Northeastern University (NEU; ) is a Chinese public research university in Shenyang, Liaoning province with strengths in engineering and architecture. It is known for its prominent role in the information technology industry.

The university's academic motto is "Striving endlessly for self-improvement, combining knowledge and action as one" (), the first half of which is from the ancient Chinese classic Yijing, and the latter is a direct quote from Wang Yangming and also translated as "thinking-doing to theory" by the NEU's Engineering faculty.

Having built China's first electronic analog computer, university research park, and university-run commercial enterprise, Northeastern is now part of a government plan to revitalize the Northeast China economy with a focus on high-tech manufacturing. Its alumni include the founder and CEO of Neusoft, the largest Chinese IT and software outsourcing corporation, the first Olympic athlete to represent China, in the 1932 Summer Olympics, and the founder of Amnesty International in Taiwan.

With a total enrollment of over 20,000 students, Northeastern has received significant government funding through the Double First Class University Plan, former 211 Project and 985 Project, initiatives which sought to elevate the research standards of rising Chinese universities. In 2017, Northeastern was selected by the Chinese Ministry of Education as a Class B institution in the national Double First Class University Plan, a major government initiative to comprehensively develop a group of elite universities into "world-class institutions" by 2050.

History

The Northeastern University was founded on April 26, 1923, in Shenyang (then known as Fengtian), in response to warlord Zhang Zuolin's order in early 1921 to establish tertiary education and expand the talent pool of the Northeast.  After Zhang Zuolin's assassination by the Japanese, his son Zhang Xueliang inherited the command of the Northeast, assumed the title of co-president of the university in August 1928, and became the university's most important financial and political patron in its early history.  With Zhang's generous support, the institution attracted top scholars and educators from throughout the nation (e.g. Zhang Shizhao, Huang Kan, Liang Sicheng and Lin Huiyin), and quickly developed into a top-tier comprehensive university, with six schools for science, engineering, humanities, law, agriculture and education.  By the end of the 1920s, it was the biggest and best-resourced tertiary institute in China, with a budget tripling that of the Peking University.

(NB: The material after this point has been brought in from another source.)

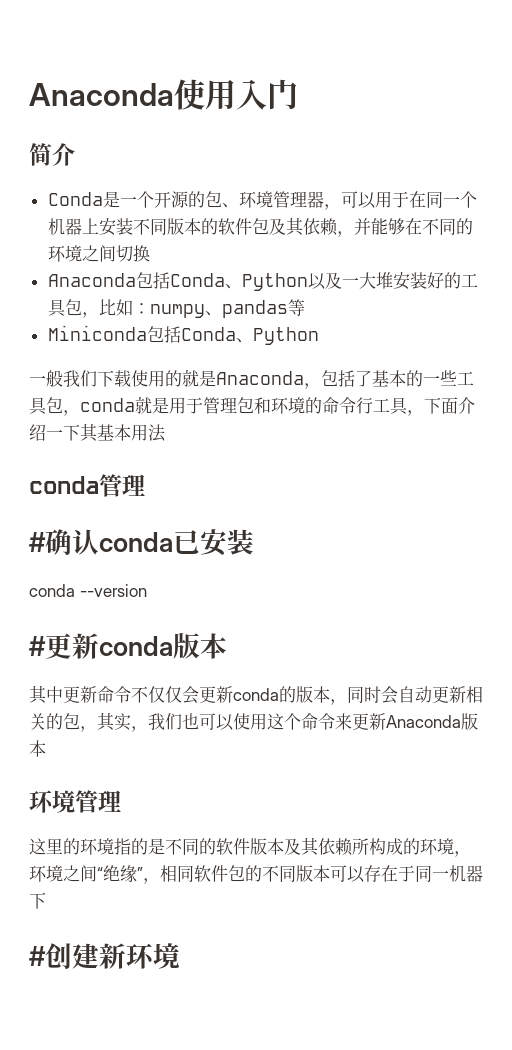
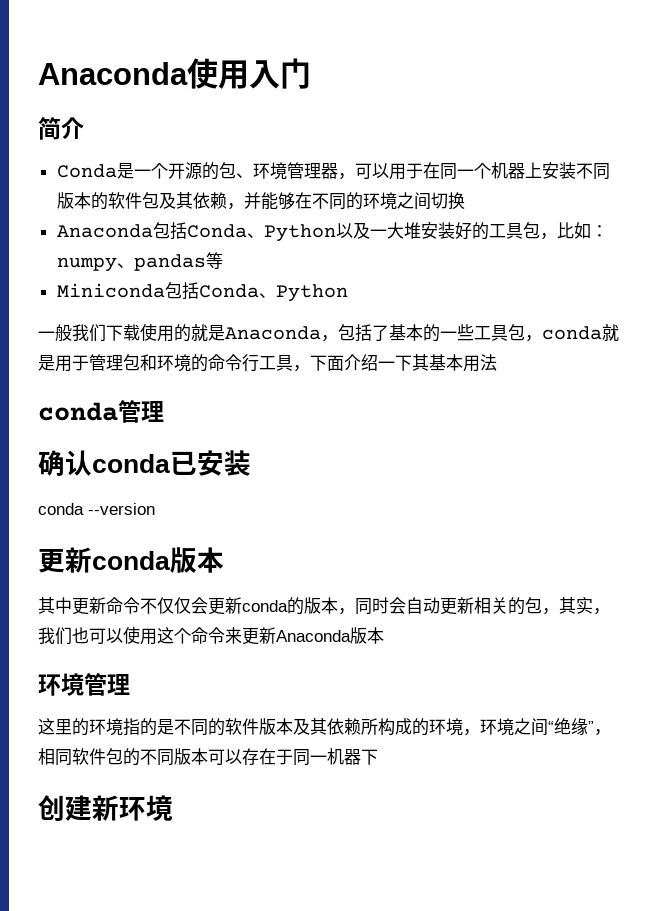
[29,532,46,552] # -> (164, 411) none
[29,636,46,656] # -> (155, 509) none
[29,946,46,966] # -> (378, 757) none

Less than a decade after the university was founded, the Imperial Japanese Kwantung Army attacked and captured Shenyang on September 18, 1931, and then proceeded to invade and annex all of Northeast China and reorganized the region into the puppet state of Manchukuo.  the Northeastern University was forced to evacuate its campus after the fall of Shenyang and became the first exiled university in Chinese history, being relocated to Beiping during the height of the December 9th Movement, with its more than 70 students continuing their study at the then-private Nankai University.  Five years later, the university was relocated further west to Xi'an in 1936, then temporarily to a borrowed Henan University campus at Kaifeng in January 1937, before renamed National Northeastern University () and relocated back to Xi'an in June.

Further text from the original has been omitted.